Peter Körner <osm-lists(a)mazdermind.de> wrote:
Since a few days I'm getting weird errors when
submitting tasks.
My Cronjob calls
"/home/mazder/public_html/replicate-sequences/update-submit.sh"
which conains the following command:
qcronsub -l h_rt=0:05:00 -l virtual_free=100M -l
arch=* -l
sql-user-m=1 -N mazder-replicate-sequences -m as -o
'/home/mazder/public_html/replicate-sequences/sge'
/home/mazder/public_html/replicate-sequences/update-run.sh'
Most of these calls produce the error below, which
seems not
to be an error in my code as I neither use xml nor python.

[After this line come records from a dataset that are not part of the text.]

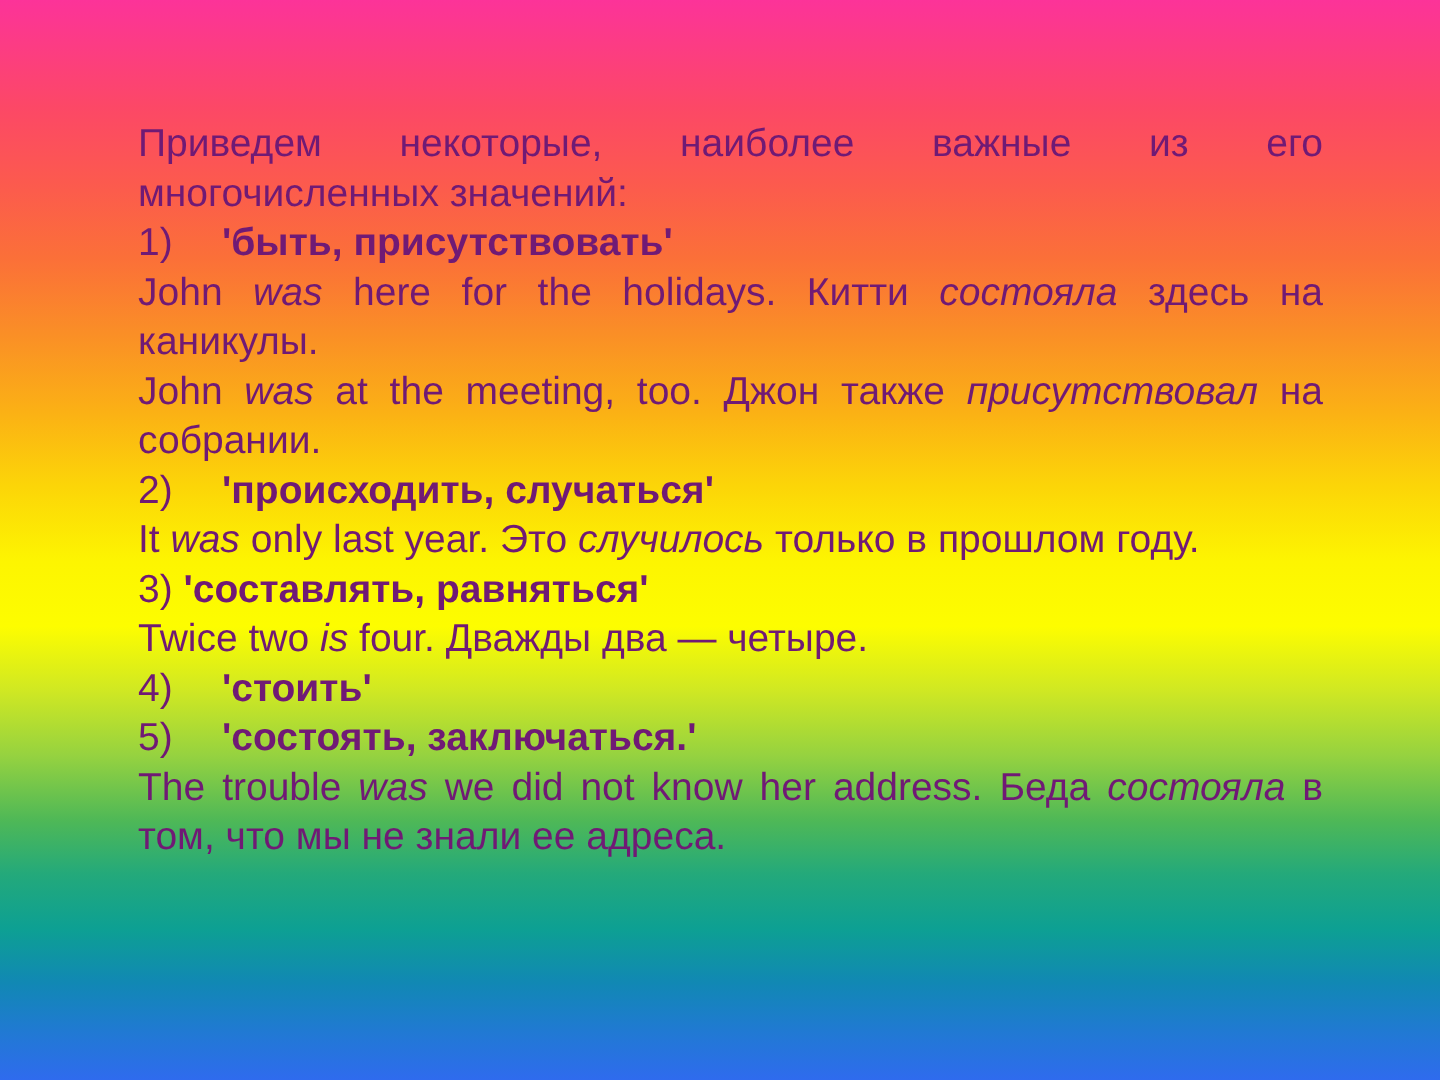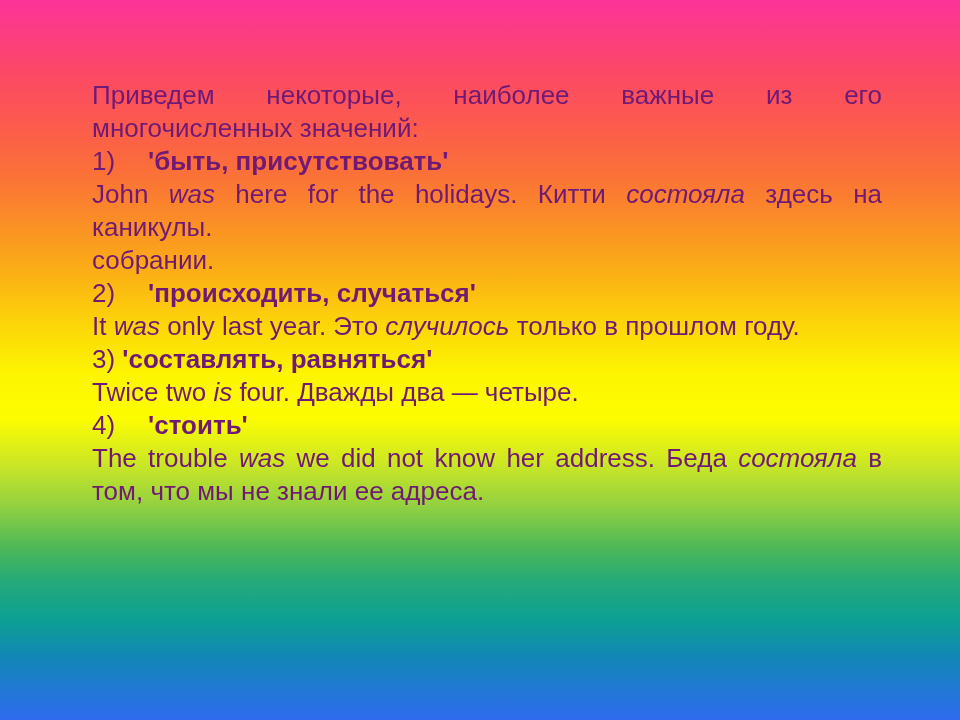--- a/index.html
+++ b/index.html
@@ -80,6 +80,7 @@
         <div class="line"><span>каникулы.</span></div>
       </div>
       <div class="para">
+        <div class="line jfull"><span>John </span><span class="i">was</span><span> at the meeting, too. Джон также </span><span class="i">присутствовал</span><span> на</span></div>
         <div class="line"><span>собрании.</span></div>
       </div>
       <div class="para">

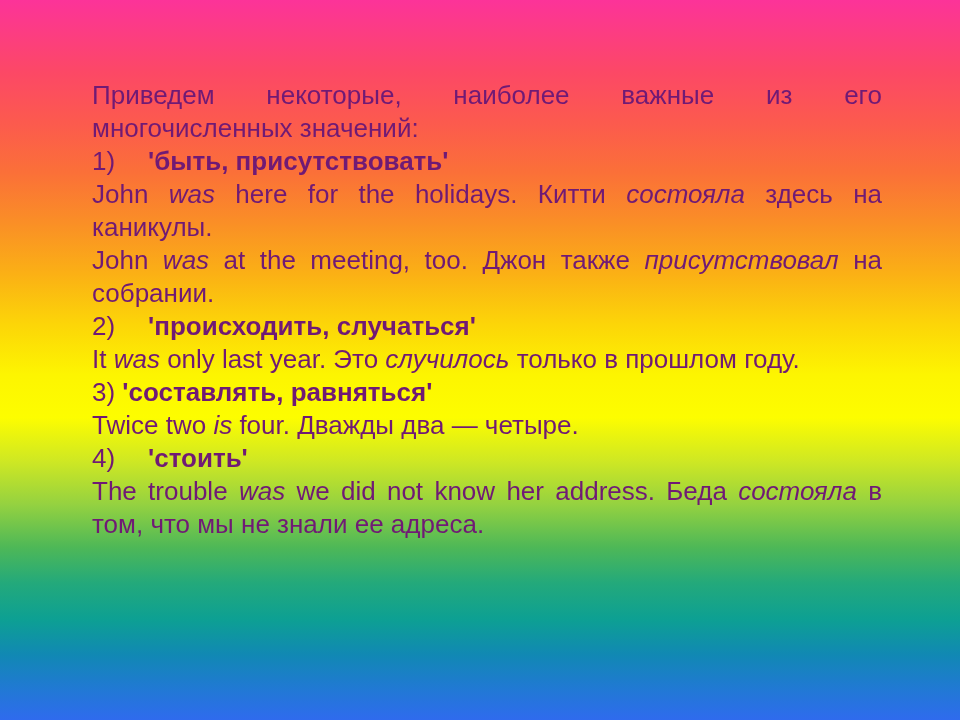--- a/index.html
+++ b/index.html
@@ -99,6 +99,9 @@
         <div class="line"><span class="num">4)</span><span class="b">'стоить'</span></div>
       </div>
       <div class="para">
+        <div class="line"><span class="num">5)</span><span class="b">'состоять, заключаться.'</span></div>
+      </div>
+      <div class="para">
         <div class="line jfull"><span>The trouble </span><span class="i">was</span><span> we did not know her address. Беда </span><span class="i">состояла</span><span> в</span></div>
         <div class="line"><span>том, что мы не знали ее адреса.</span></div>
       </div>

Do you have any Idea what's going wrong?
[...]
An educated guess: The Python errors come from the script
/sge/GE/bin/sol-amd64/qjobtest that is called as part of
qcronsub to test whether a job with that name is already
running. qjobtest parses the output of "qstat -xml ..."
which in normal operation returns a valid XML document. My
assumption is that when SGE is down, qstat returns the error
messages ("error: commlib error: can't connect to service
(Connection refused)", etc.) as plain text which can't be
parsed as XML which in return causes qjobtest to barf.
In short: This is another artefact of SGE being down at that
moment, you can't do anything about it, just ignore.
Tim